There is significant pent up demand in the low and middle segment of the market, driven by a mismatch between supply and demand over the last two decades. Indeed, in the last ten years there has only been a 10% increase in the overall housing stock, which has been insufficient to cater to a growing population which has expanded at around 11% in the same period. This expansion was already from a low base, where there was a structural deficit in the number of units available. The first impact of coronavirus is likely to be a crisis of confidence, meaning people will prioritise basic expenditure such as housing costs, rather than luxury and discretionary spending. This means there is unlikely to be a deluge of new properties released to market. Combine this with the local authority unveiling a package of support and government-backed deferral of mortgage payments, the risk of default and forced sale is substantially mitigated. It’s worth bearing in mind that even if packages of support were discontinued and necessitated fire sales, Bristol has local demand more than capable of picking up the slack. In the event this did not materialise, property investors would likely re-emerge to take advantage of deductions to market value.
If there is reason to suppose retention of value is possible in the middle segment of the Bristol market, the top segment may even see growth. This stratum of purchasers is not immune to economic calamity, but the recent experience of Brexit has grown tolerance. Purchasers coming from London interested by relocation have already begun to factor market uncertainty in the near term, and Bristol may appear even more compelling as they look to release equity without a diminution in living standards. Not only this, but Bristol, as a centre for technology, green business, and creative industry, is already positioned to take advantage of new work patterns. The virus has shone a light on previous assumptions as to how and where people undertake employment, and this will enhance Bristol’s desirability, rather than diminish it.

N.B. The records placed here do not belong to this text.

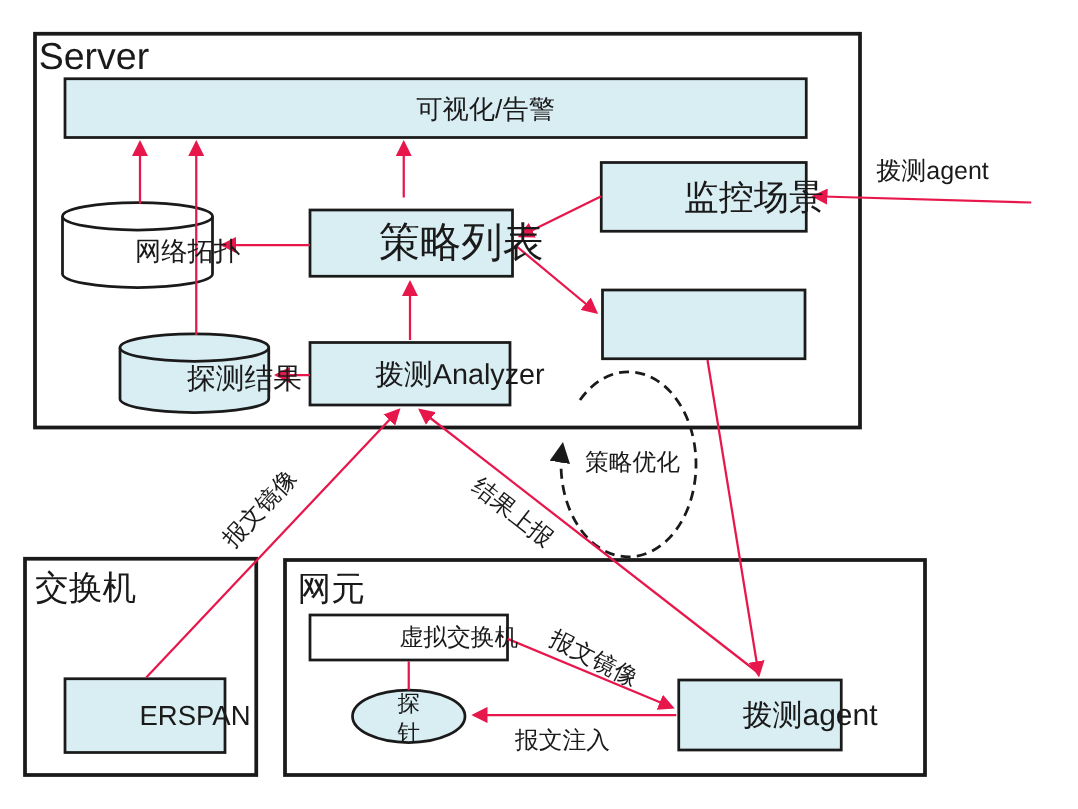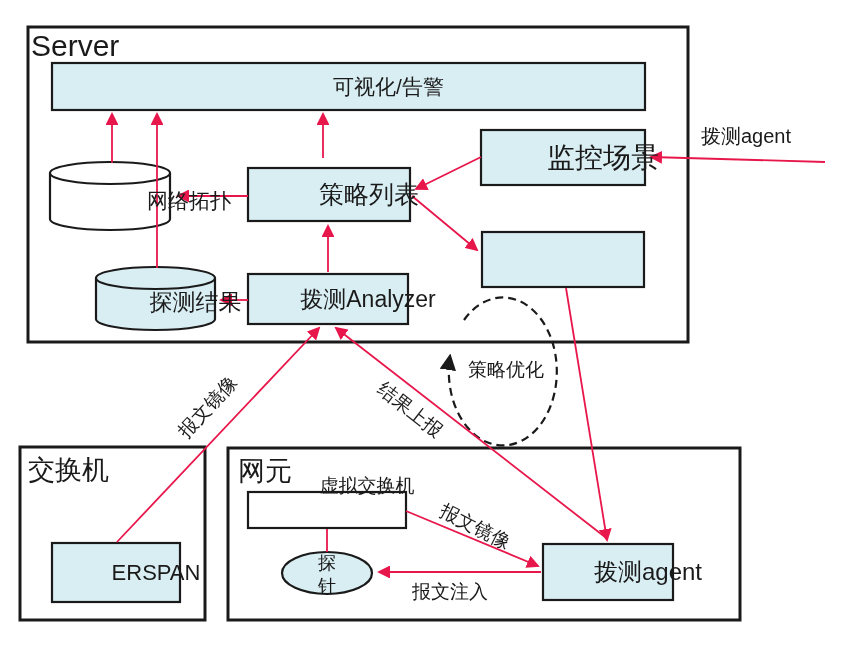--- a/index.html
+++ b/index.html
@@ -68,28 +68,28 @@
       <line x1="541" y1="572" x2="379" y2="572" marker-end="url(#arr-red)"></line>
       <line x1="327" y1="529" x2="327" y2="552"></line>
     </g>
   </svg>
 
   <div class="lbl sec-title" style="left:31px;top:29px;font-size:30px;">Server</div>
   <div class="lbl sec-title" style="left:28px;top:452px;">交换机</div>
   <div class="lbl sec-title" style="left:238px;top:453px;">网元</div>
 
   <div class="lbl center" style="left:52px;top:63px;width:593px;height:47px;font-size:21px;">可视化/告警</div>
-  <div class="lbl center" style="left:50px;top:187px;width:120px;font-size:21px;margin-left:39px;">网络拓扑</div>
+  <div class="lbl center" style="left:50px;top:187px;width:120px;font-size:21px;">网络拓扑</div>
   <div class="lbl center" style="left:96px;top:287px;width:119px;font-size:23px;">探测结果</div>
-  <div class="lbl center" style="left:248px;top:168px;width:162px;height:53px;font-size:25px;">策略列表</div>
+  <div class="lbl center" style="left:248px;top:168px;width:162px;height:53px;font-size:33px;">策略列表</div>
   <div class="lbl center" style="left:481px;top:130px;width:164px;height:55px;font-size:28px;">监控场景</div>
   <div class="lbl center" style="left:248px;top:274px;width:160px;height:50px;font-size:23px;">拨测Analyzer</div>
   <div class="lbl center" style="left:543px;top:544px;width:130px;height:56px;font-size:24px;">拨测agent</div>
   <div class="lbl center" style="left:52px;top:543px;width:128px;height:59px;font-size:22px;">ERSPAN</div>
-  <div class="lbl center" style="left:248px;top:468px;width:158px;height:36px;font-size:19px;">虚拟交换机</div>
+  <div class="lbl center" style="left:248px;top:492px;width:158px;height:36px;font-size:19px;">虚拟交换机</div>
   <div class="lbl" style="left:283px;top:552px;width:88px;font-size:18px;line-height:23px;text-align:center;">
     <div>探</div>
     <div>针</div>
   </div>
 
   <div class="lbl" style="left:701px;top:123px;font-size:20px;">拨测agent</div>
   <div class="lbl" style="left:468px;top:357px;font-size:19px;">策略优化</div>
   <div class="lbl" style="left:412px;top:579px;font-size:19px;">报文注入</div>
   <div class="lbl" style="left:148px;top:394px;width:120px;text-align:center;font-size:19px;transform:rotate(-47deg);">报文镜像</div>
   <div class="lbl" style="left:350px;top:397px;width:120px;text-align:center;font-size:19px;transform:rotate(38deg);">结果上报</div>

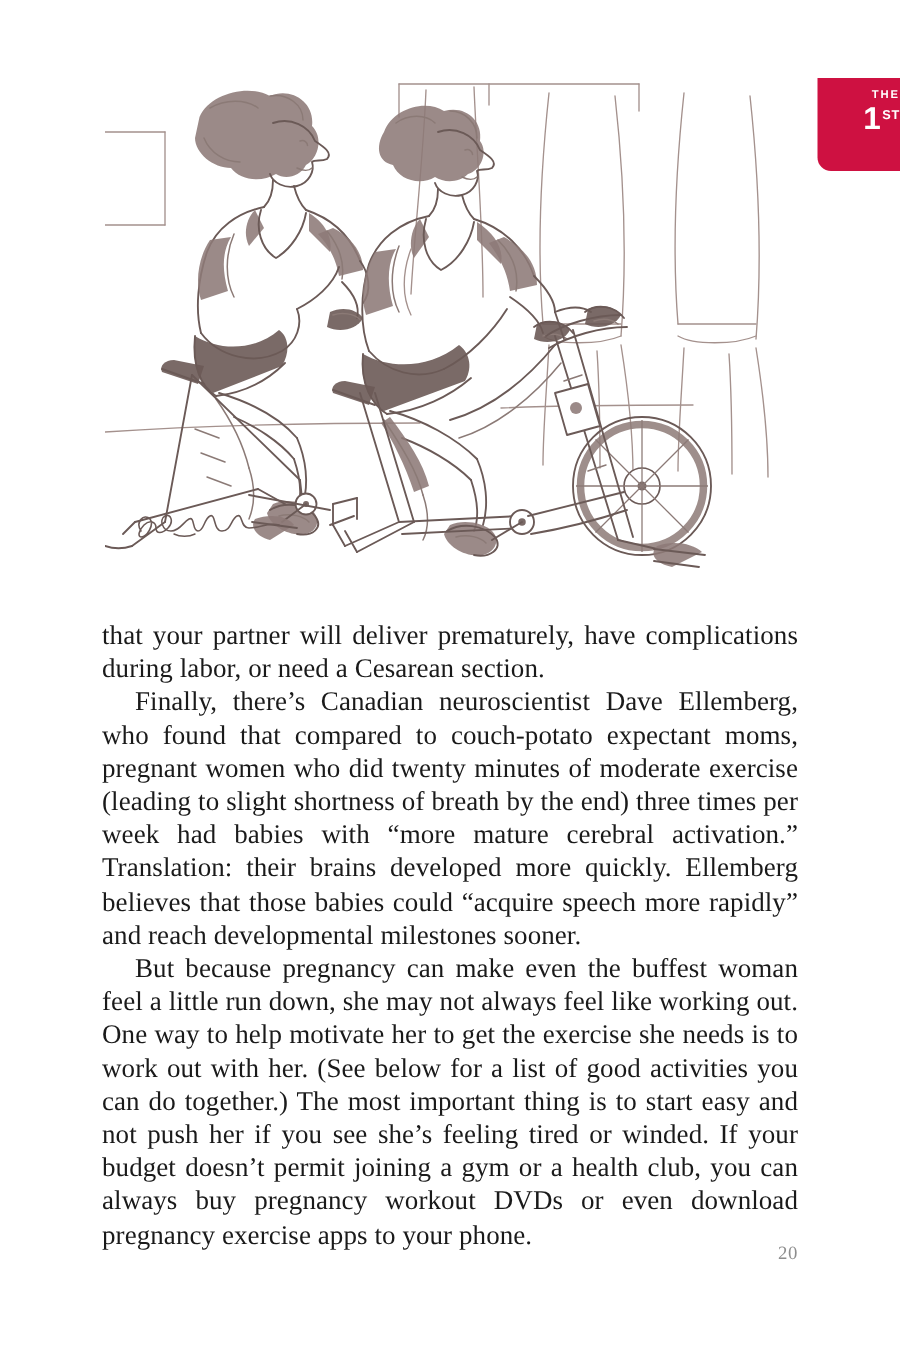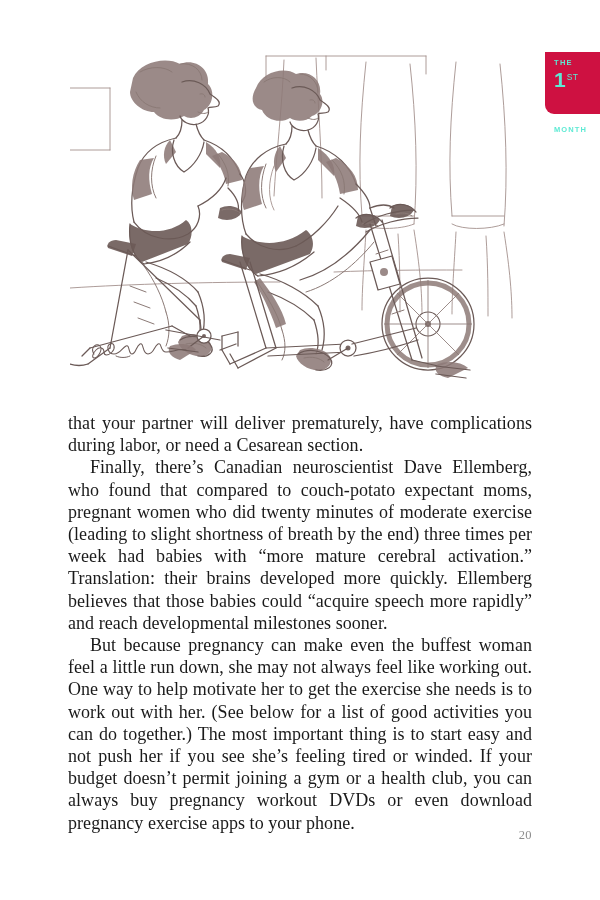--- a/index.html
+++ b/index.html
@@ -25,24 +25,25 @@
 
   
   .thumb-tab {
     position: absolute;
     left: 545px;
     top: 52px;
     width: 55px;
     height: 62px;
     background: #ce1141;
     border-bottom-left-radius: 9px;
-    color: #5eead4;
+    color: #ffffff;
     font-family: "Liberation Sans", "DejaVu Sans", sans-serif;
     box-sizing: border-box;
     padding: 7px 0 4px 9px;
+    text-align: right;
   }
   .thumb-tab .tab-the {
     font-size: 7.5px;
     font-weight: 700;
     letter-spacing: 1.3px;
     line-height: 1;
     margin-bottom: 2px;
   }
   .thumb-tab .tab-num-row {
     line-height: 1;
@@ -50,21 +51,21 @@
     margin-bottom: 3px;
   }
   .thumb-tab .tab-num {
     font-size: 21px;
     font-weight: 700;
     letter-spacing: 0px;
     vertical-align: baseline;
   }
   .thumb-tab .tab-ord {
     font-size: 8.5px;
-    font-weight: 400;
+    font-weight: 700;
     letter-spacing: .5px;
     vertical-align: super;
     margin-left: 1px;
   }
   .thumb-tab .tab-month {
     font-size: 7.5px;
     font-weight: 700;
     letter-spacing: 1.1px;
     line-height: 1;
     margin-top: 36px;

Propeterra has identified two areas of enquiry for investors in Bristol. The first is in distressed sales. This is not likely to represent a large segment of the market, and will occur in a short time window, but cash buyers, able to transact rapidly, will benefit from market mispricing in the near term. Investors who are then able to reach agreements with existing occupants to support long term leases, will benefit from security of income and preservation of capital in the midterm. The second area is in the affordable housing market. Coronavirus has focussed attention on extant inequalities, and the failure of government to provide basic services to people, not least key workers. With the government having abandoned an attempt to project fiscal discipline, and adopted a more Keynesian economic approach, there are likely to be significant government contracts and partnerships to deliver housing in areas with affordability issues. Bristol, with both brownfield sites and a housing deficit, is likely to be amongst the cities at the forefront of this push.